## AIM OF THE TASK
Every record below should be printed again exactly, with its pictures removed.

## RAW DATA
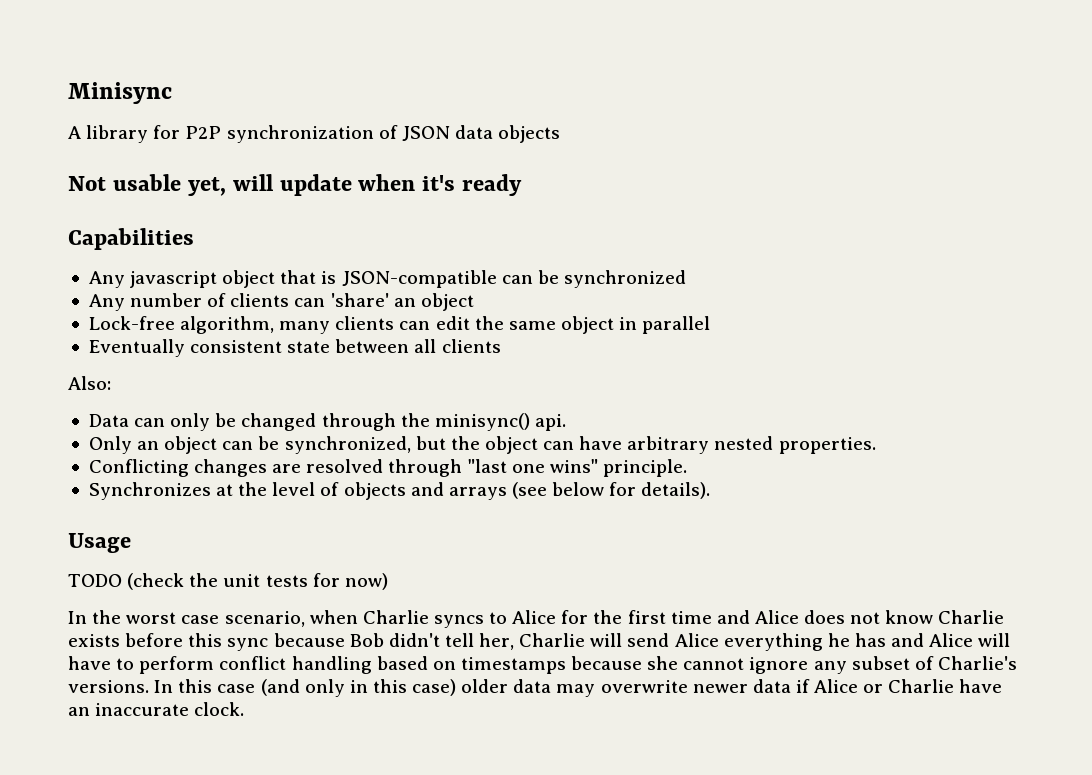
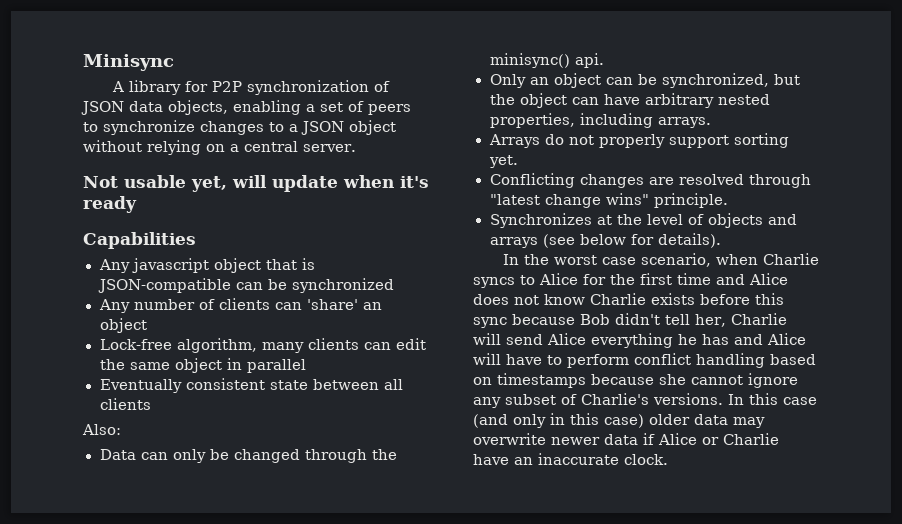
[498,125,561,143] objects -> [168,100,411,115] [83,120,396,135] [83,140,356,155] objects, enabling a set of peers to synchronize changes to a JSON object without relying on a central server.
[778,437,876,454] properties. -> [489,113,711,128] [488,133,789,148] [488,155,518,168] properties, including arrays. // Arrays do not properly support sorting yet.
[467,459,545,473] "last one -> [489,194,601,208] "latest change
[68,533,131,553] [68,573,388,590] // Usage // TODO (check the unit tests for now) -> (721, 240) none

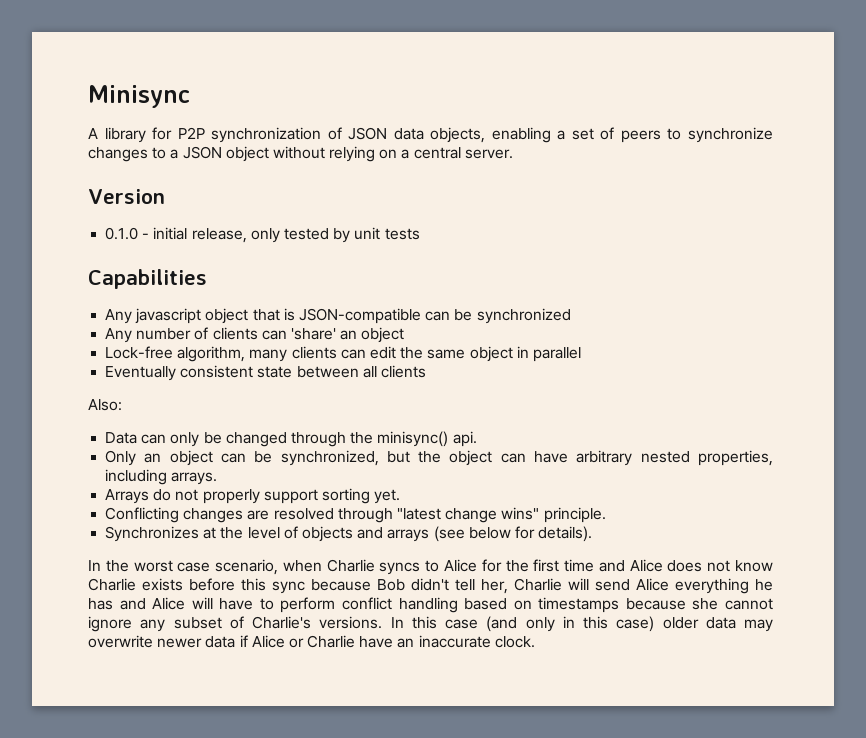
[83,175,429,192] [83,196,137,213] Not usable yet, will update when it's ready -> [88,189,165,204] [105,227,420,243] Version // 0.1.0 - initial release, only tested by unit tests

## EXERCISE RESPONSE
[498,125,561,143] objects -> [168,100,411,115] [83,120,396,135] [83,140,356,155] objects, enabling a set of peers to synchronize changes to a JSON object without relying on a central server.
[778,437,876,454] properties. -> [489,113,711,128] [488,133,789,148] [488,155,518,168] properties, including arrays. // Arrays do not properly support sorting yet.
[467,459,545,473] "last one -> [489,194,601,208] "latest change
[68,533,131,553] [68,573,388,590] // Usage // TODO (check the unit tests for now) -> (721, 240) none

[83,175,429,192] [83,196,137,213] Not usable yet, will update when it's ready -> [88,189,165,204] [105,227,420,243] Version // 0.1.0 - initial release, only tested by unit tests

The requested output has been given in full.